* The problem: When you find the line with "html: none ->" among the records below, reproduce it and each line after it exactly, ending with the line with "text: Intervalos ->".

* The data:
____

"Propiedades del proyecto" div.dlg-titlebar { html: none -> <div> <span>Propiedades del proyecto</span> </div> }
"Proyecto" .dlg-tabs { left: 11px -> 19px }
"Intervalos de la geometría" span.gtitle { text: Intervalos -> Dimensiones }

____

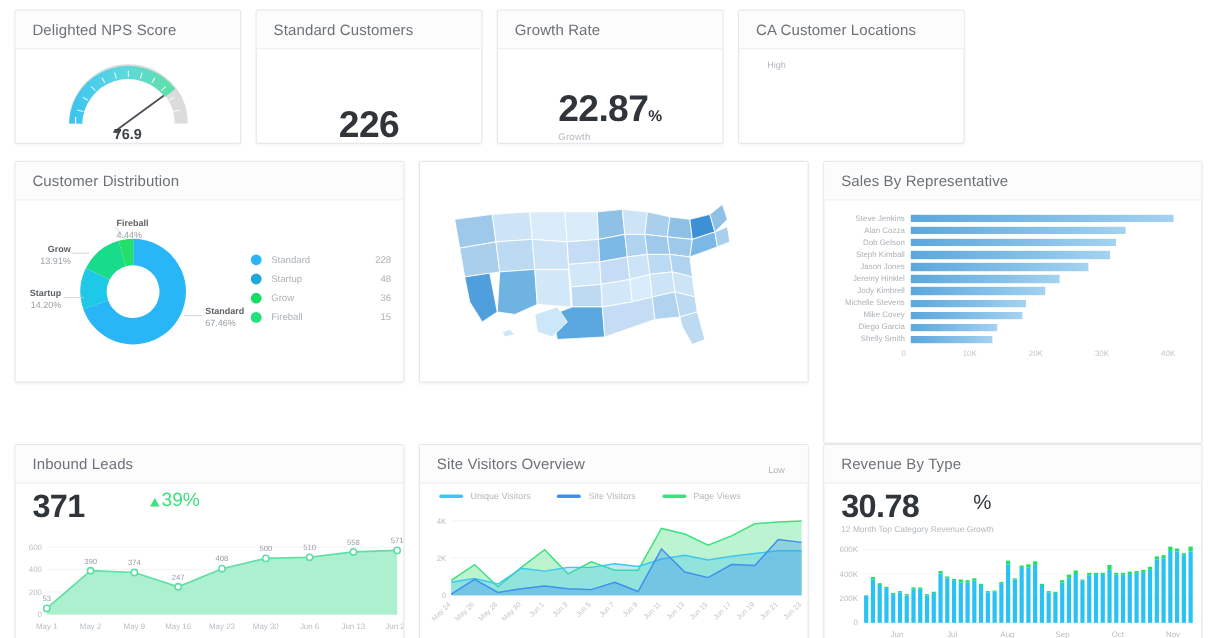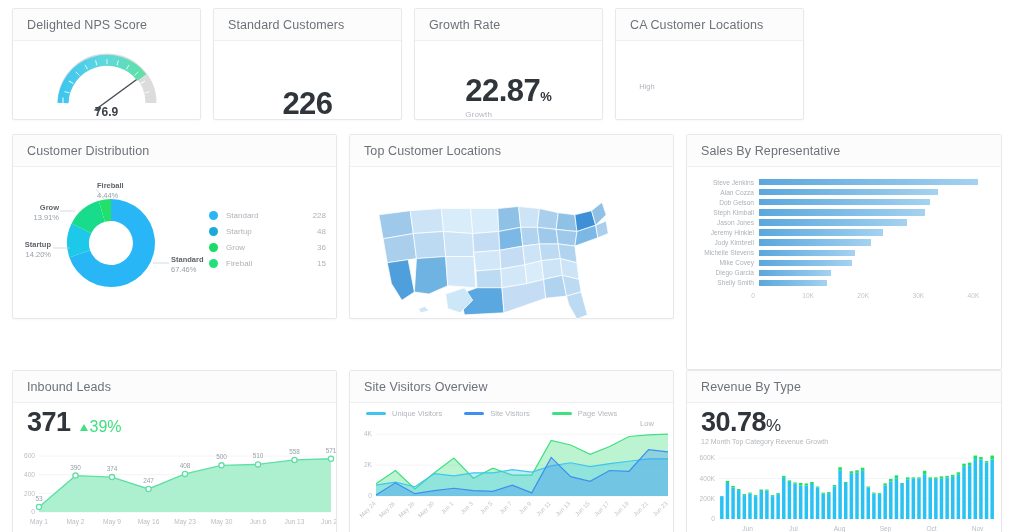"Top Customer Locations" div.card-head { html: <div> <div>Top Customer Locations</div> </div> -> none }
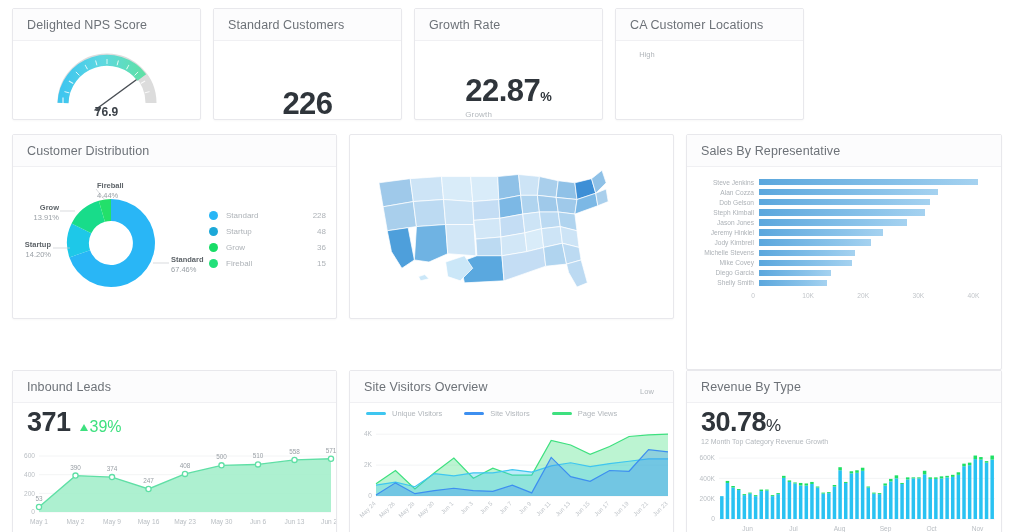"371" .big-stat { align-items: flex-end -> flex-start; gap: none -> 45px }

____

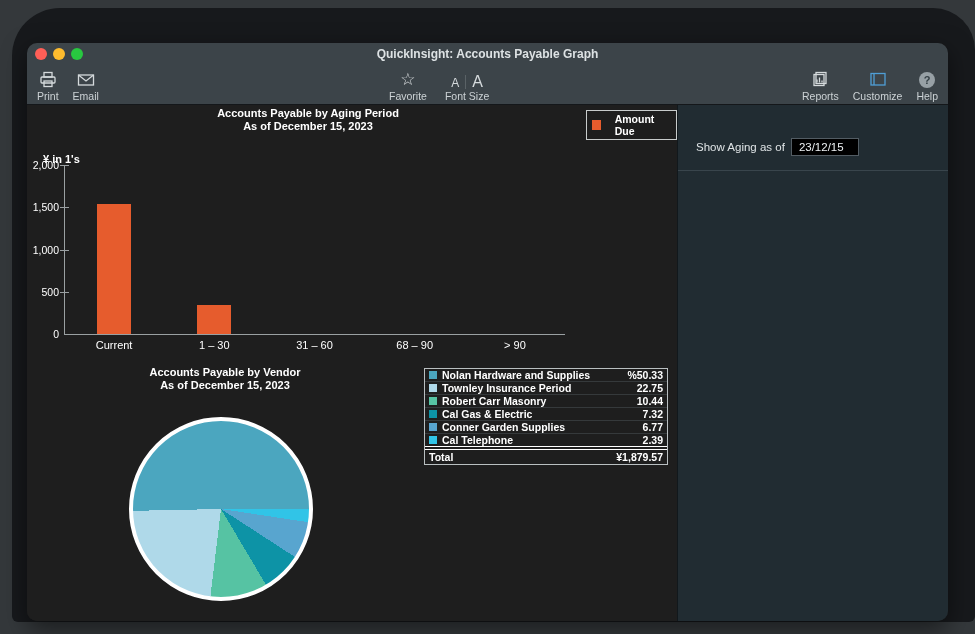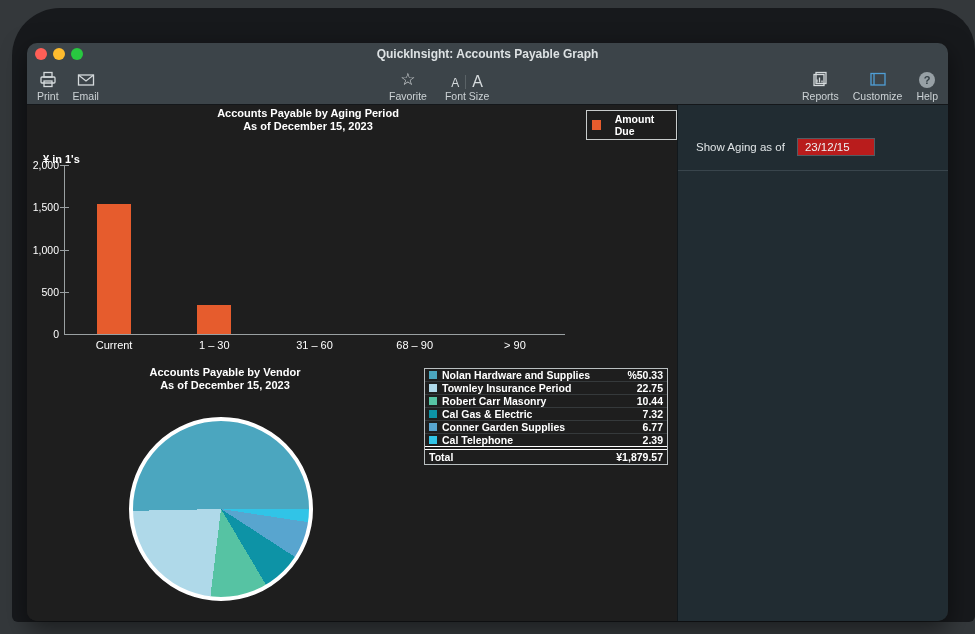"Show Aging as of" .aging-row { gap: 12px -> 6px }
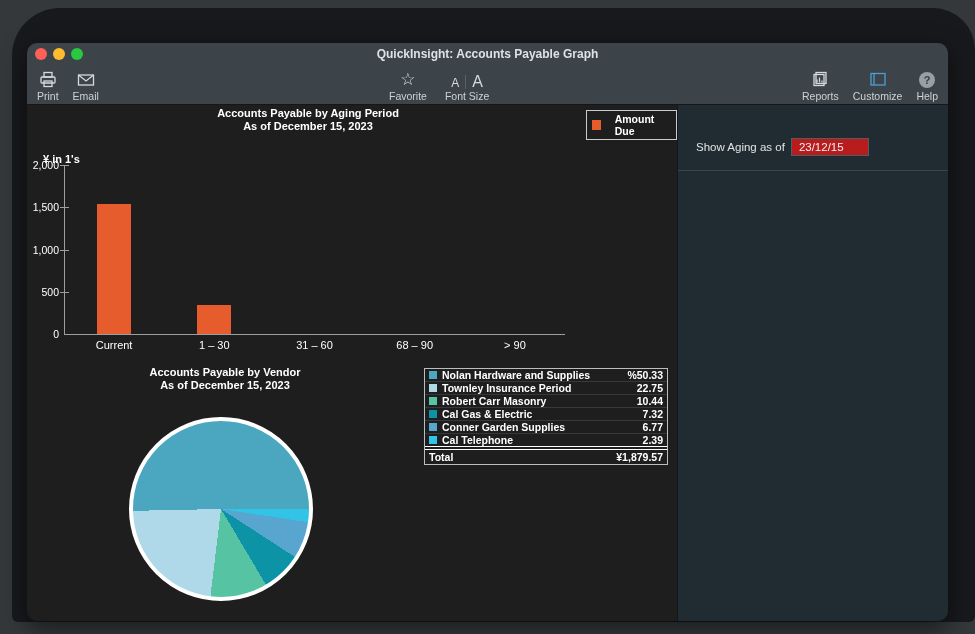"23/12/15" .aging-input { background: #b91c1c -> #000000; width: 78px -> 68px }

____

* Solution for this task:
"Propiedades del proyecto" div.dlg-titlebar { html: none -> <div> <span>Propiedades del proyecto</span> </div> }
"Proyecto" .dlg-tabs { left: 11px -> 19px }
"Intervalos de la geometría" span.gtitle { text: Intervalos -> Dimensiones }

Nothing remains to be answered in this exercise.